In no place did I attribute the cause to the format, only that the format has those issues. Someone said that the kind of digital tools I was speaking of in the original post were akin to playing MMOs, and I was refuting that, on the basis that those digital tools do not restrict storytelling or roleplaying, nor do they create a shared world with respawning quests or continuity issues.
Also fair, and I do regret bogging down the thread in yet more of this tangent, which I think does distract from the much more interesting ideas engaged in at the start of the thread.
Now, what assumptions am I making that aren't true?
My comment there was mainly in light of the original comment, which seemed to make some assumptions about the current feel of things without, clearly, having any actual experience with those games:
"Sounds to me like that makes it even more true than before. Now, not only do you "save" the town only to have the next person come through find it in the exact same predicament that you just saved it from, but while you're running around buying stuff and talking to townsfolk after rescuing it, there's someone else running around the same town at the same time, trying to save it from flames and Horde that don't exist to you. Major disconnect there. Coherent story = gone."

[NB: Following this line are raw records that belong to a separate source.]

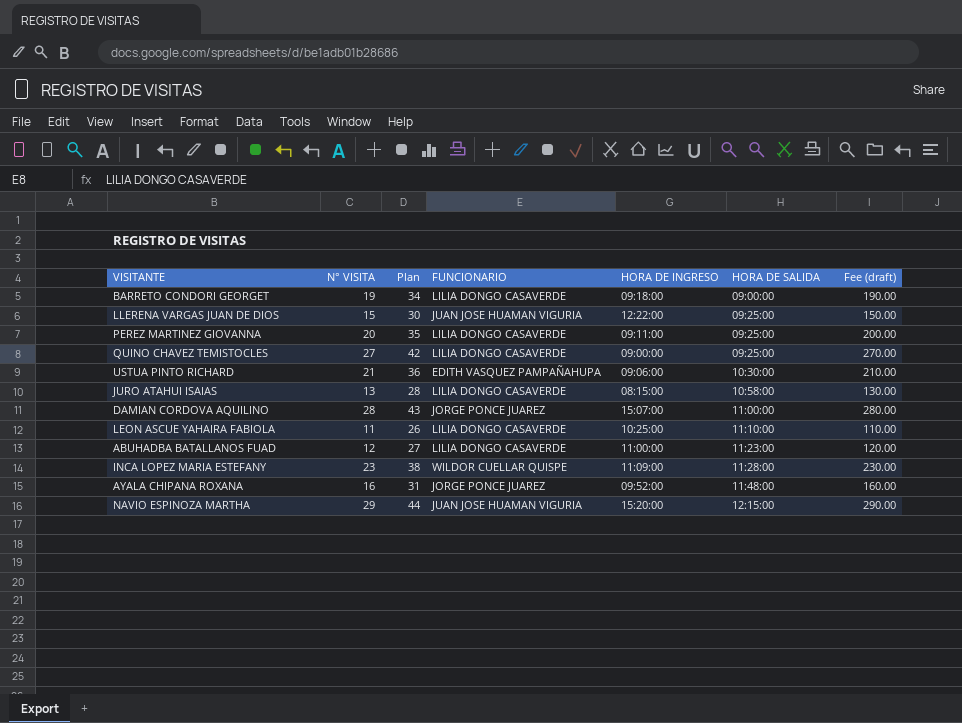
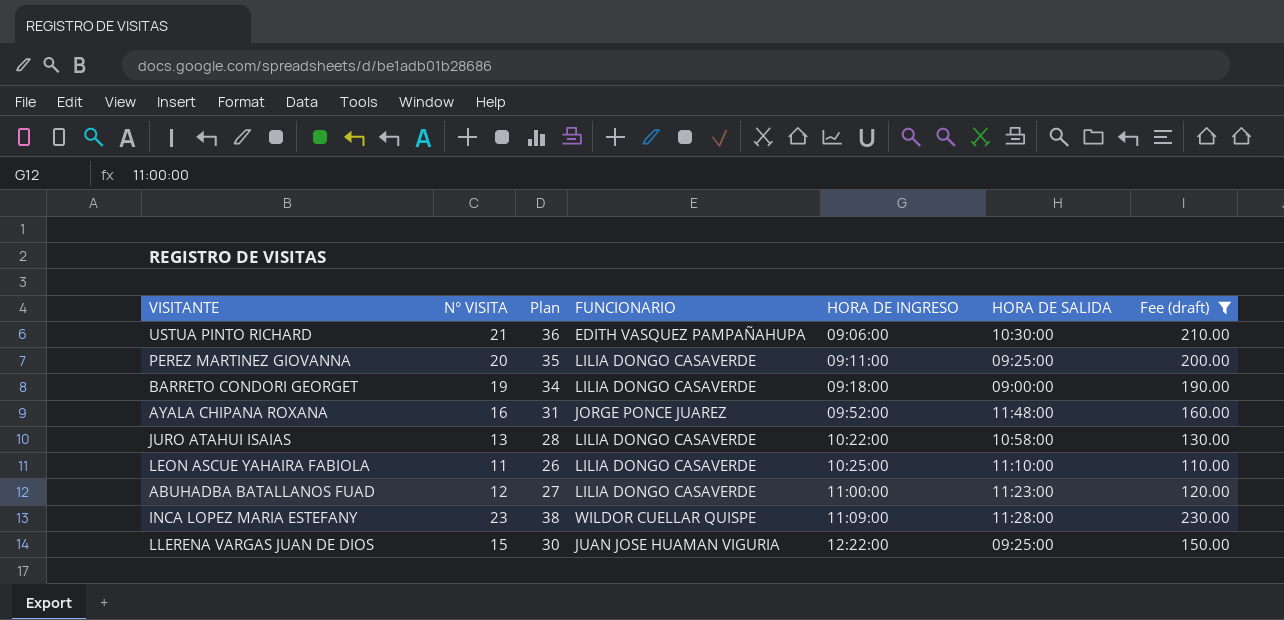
filter: none -> Fee (draft) <= 230.00
row order: HORA DE SALIDA ascending -> HORA DE INGRESO ascending
JURO ATAHUI ISAIAS | HORA DE INGRESO: 08:15:00 -> 10:22:00

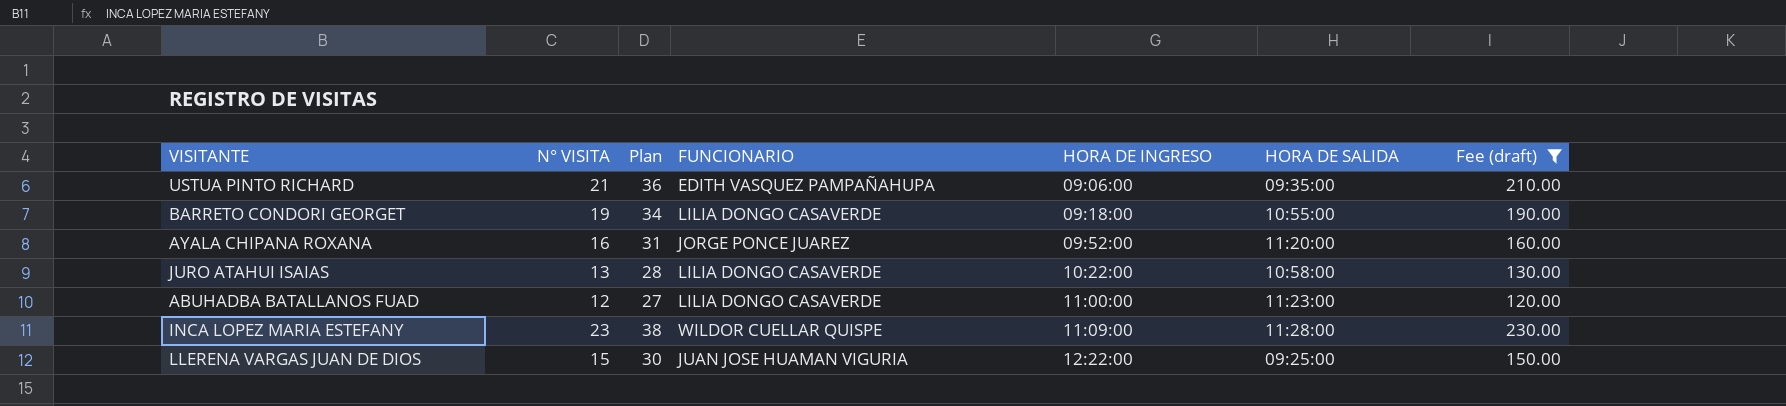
row PEREZ MARTINEZ GIOVANNA: 20 | 35 | LILIA DONGO CASAVERDE | 09:11:00 | 09:25:00 | 200.00 -> none
row LEON ASCUE YAHAIRA FABIOLA: 11 | 26 | LILIA DONGO CASAVERDE | 10:25:00 | 11:10:00 | 110.00 -> none
USTUA PINTO RICHARD | HORA DE SALIDA: 10:30:00 -> 09:35:00
BARRETO CONDORI GEORGET | HORA DE SALIDA: 09:00:00 -> 10:55:00
AYALA CHIPANA ROXANA | HORA DE SALIDA: 11:48:00 -> 11:20:00

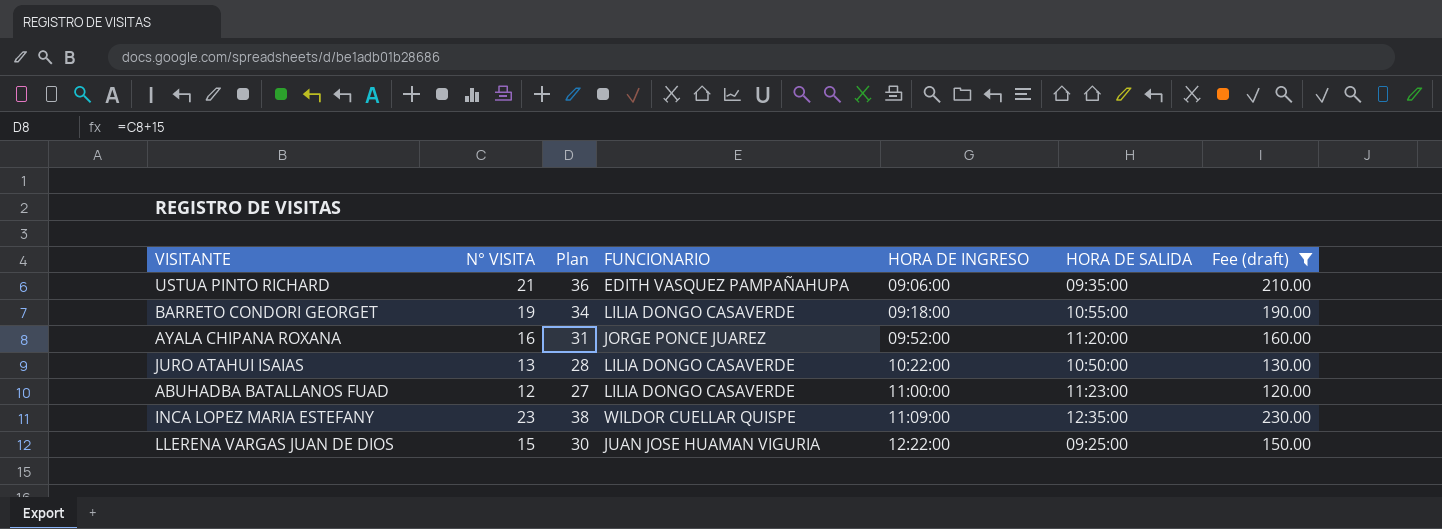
JURO ATAHUI ISAIAS | HORA DE SALIDA: 10:58:00 -> 10:50:00
INCA LOPEZ MARIA ESTEFANY | HORA DE SALIDA: 11:28:00 -> 12:35:00

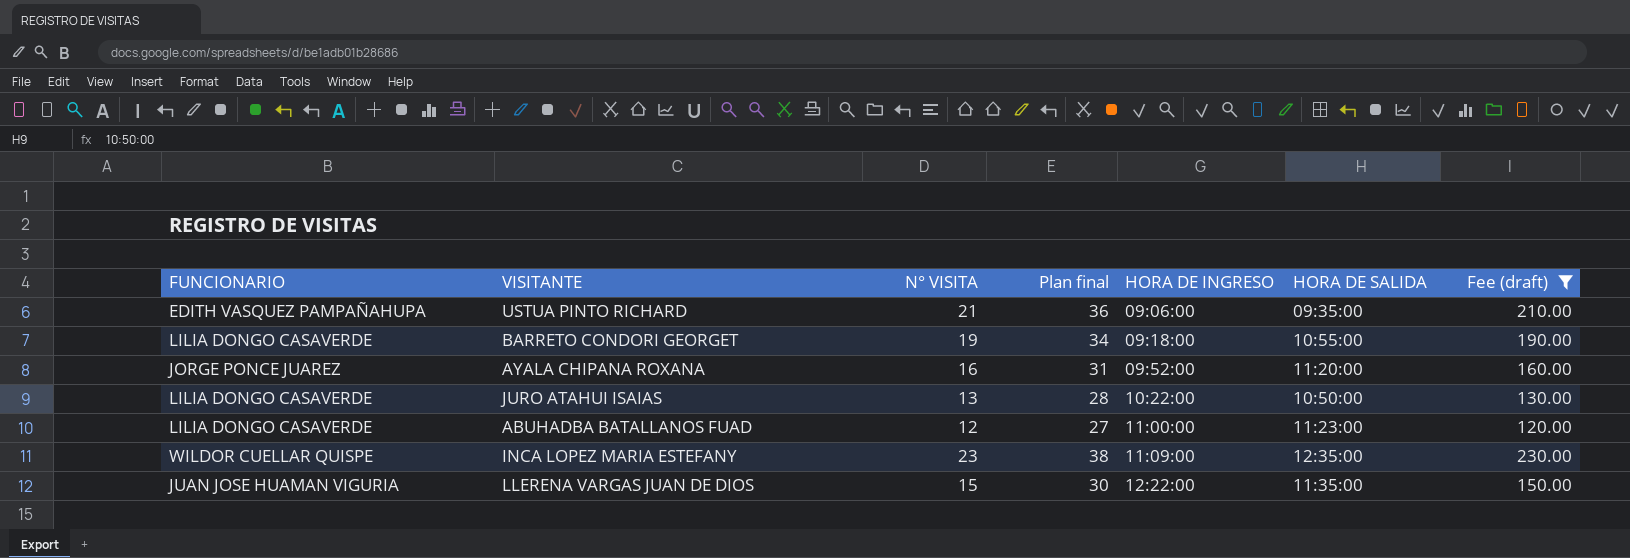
column FUNCIONARIO | position: 4 -> 1
column name: Plan -> Plan final
LLERENA VARGAS JUAN DE DIOS | HORA DE SALIDA: 09:25:00 -> 11:35:00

As noted, you don't have another person running around town at the same time after you saved it. Many MMOs, these days, have a system that works quite a bit harder to preserve that coherency and help you feel the impact of your actions on the setting.
Additionally, you later blamed this on the limitations of the system, and that you couldn't get around this shared-universe issue without substantially more robust economies/ecologies/AI/quest systems. But, as I was trying to point out, many of those elements aren't really what causes the breakdown in experiences, and it is just as capable of occuring in a tabletop RPG as an MMO.
Anyway, it is certainly fair to find that element disruptive and prefer to avoid games that allow for it. I just wanted to clarify what I felt the best comparison actually was.
| Scott Betts |
Now, can we please stop attacking my perfectly valid opinion that I don't like MMO's because of these issues, and get back to talking about digital gaming aids to traditional PnP RPGs?
No one said, "You're dumb for not liking MMOs."
I said, "There is less of a story disconnect between everyone on the server watching you kill the same guy over and over, and grouping up with some guy who happened to kill that guy earlier, but neither of you saw the other do it."
The first is an attack. The second is just an argument.